===== Supplied records =====

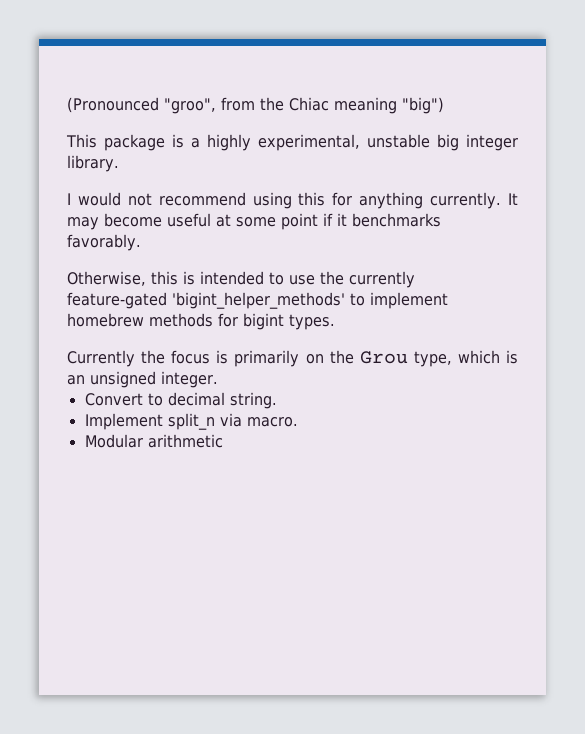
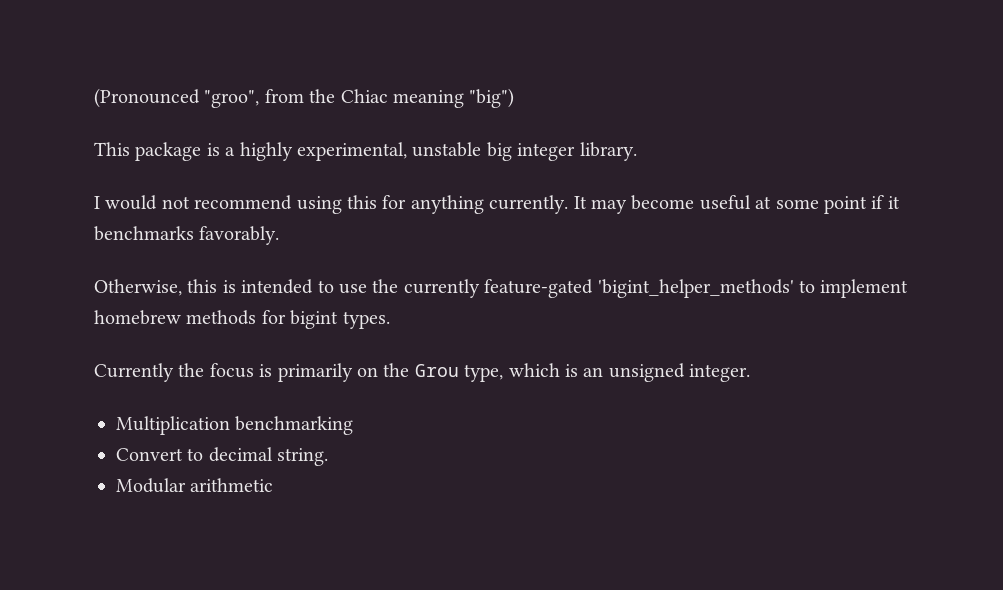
(218, 379) none -> [116,416,354,435] // Multiplication benchmarking
[84,413,298,430] // Implement split_n via macro. -> (329, 457) none

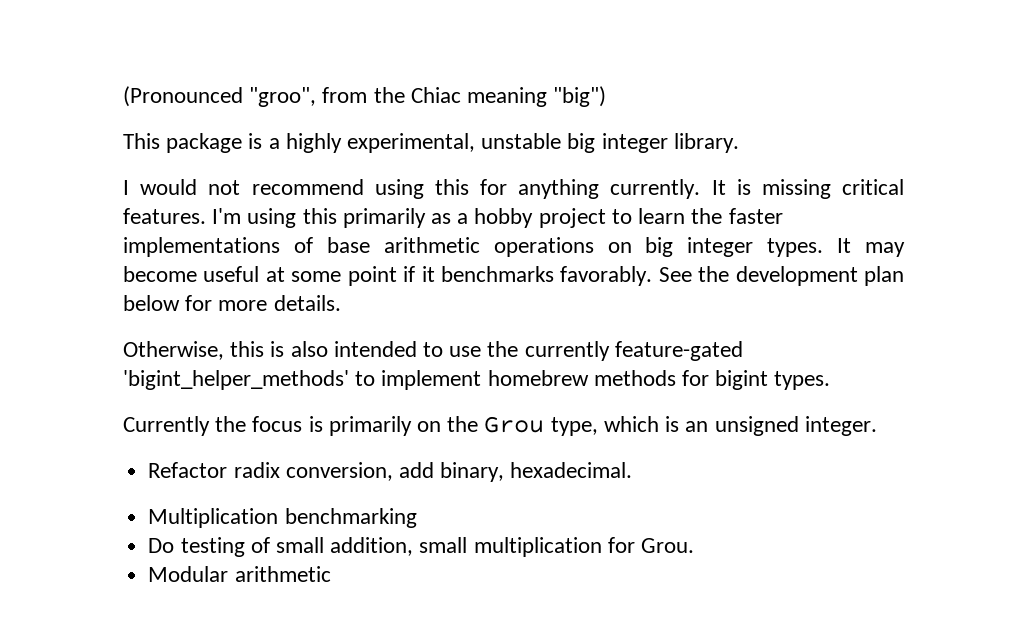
(587, 202) none -> [736,179,904,199] [123,208,783,228] [123,237,852,257] is missing critical features. I'm using this primarily as a hobby project to learn the faster implementations of base arithmetic operations on big integer types. It
(280, 235) none -> [658,266,904,286] [123,295,341,311] See the development plan below for more details.
(236, 286) none -> [290,341,328,357] also
[116,416,354,435] [116,447,329,466] Multiplication benchmarking // Convert to decimal string. -> [148,462,633,482] [148,508,417,528] [148,537,694,557] Refactor radix conversion, add binary, hexadecimal. // Multiplication benchmarking // Do testing of small addition, small multiplication for Grou.

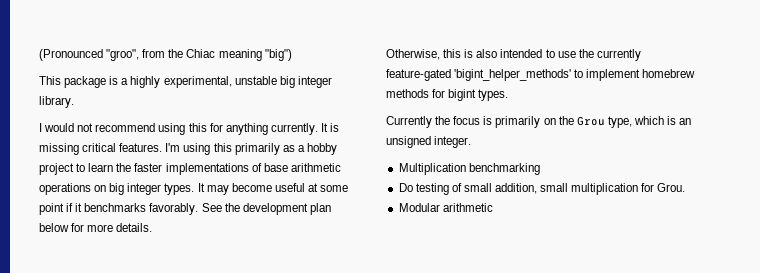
[148,462,633,482] // Refactor radix conversion, add binary, hexadecimal. -> (472, 142) none

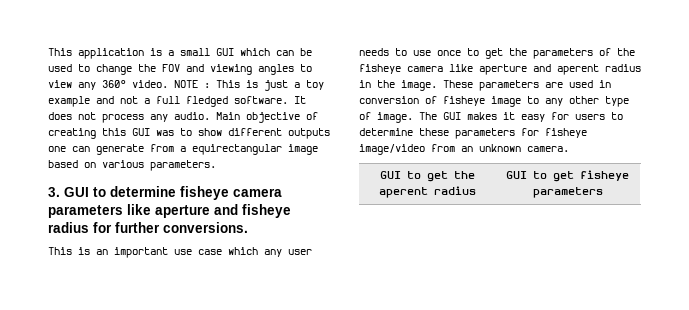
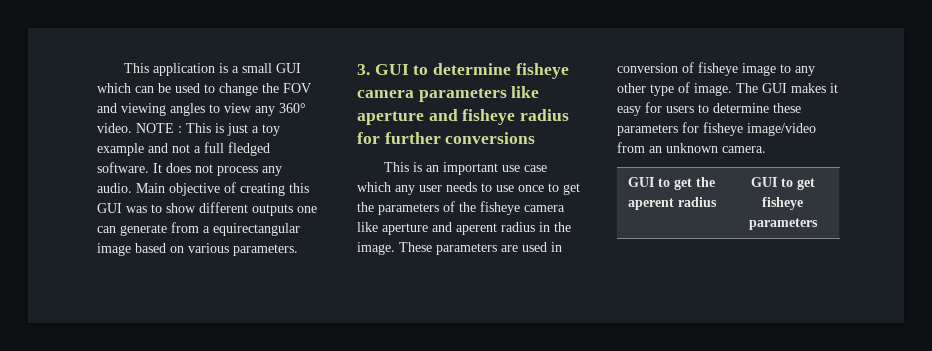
[163,222,248,233] conversions. -> [445,132,536,144] conversions

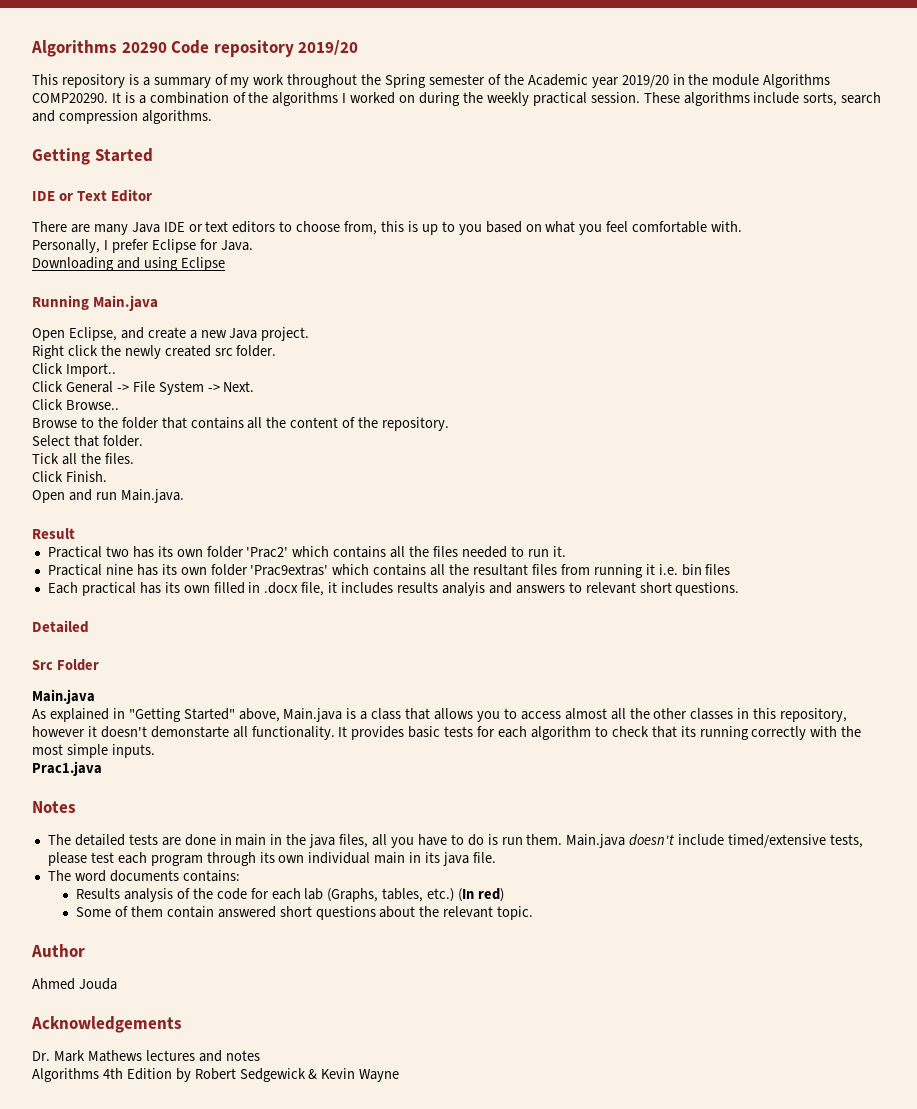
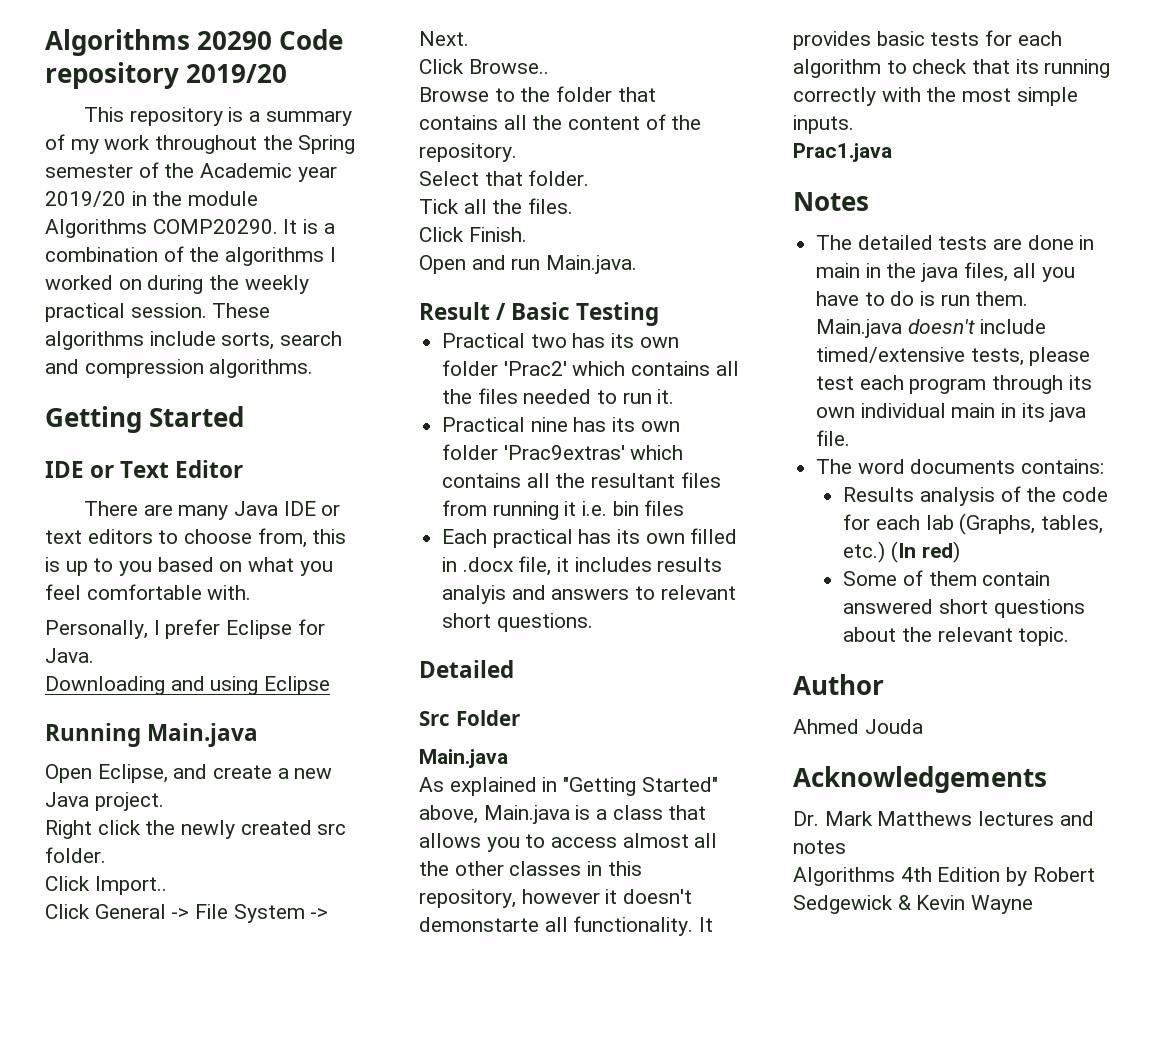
(75, 533) none -> [496,302,660,326] / Basic Testing
[87,1050,142,1062] Mathews -> [877,811,973,826] Matthews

=====

Task item: Extract every line above that contains the word "binary".

Problem solution:
[116,416,354,435] [116,447,329,466] Multiplication benchmarking // Convert to decimal string. -> [148,462,633,482] [148,508,417,528] [148,537,694,557] Refactor radix conversion, add binary, hexadecimal. // Multiplication benchmarking // Do testing of small addition, small multiplication for Grou.
[148,462,633,482] // Refactor radix conversion, add binary, hexadecimal. -> (472, 142) none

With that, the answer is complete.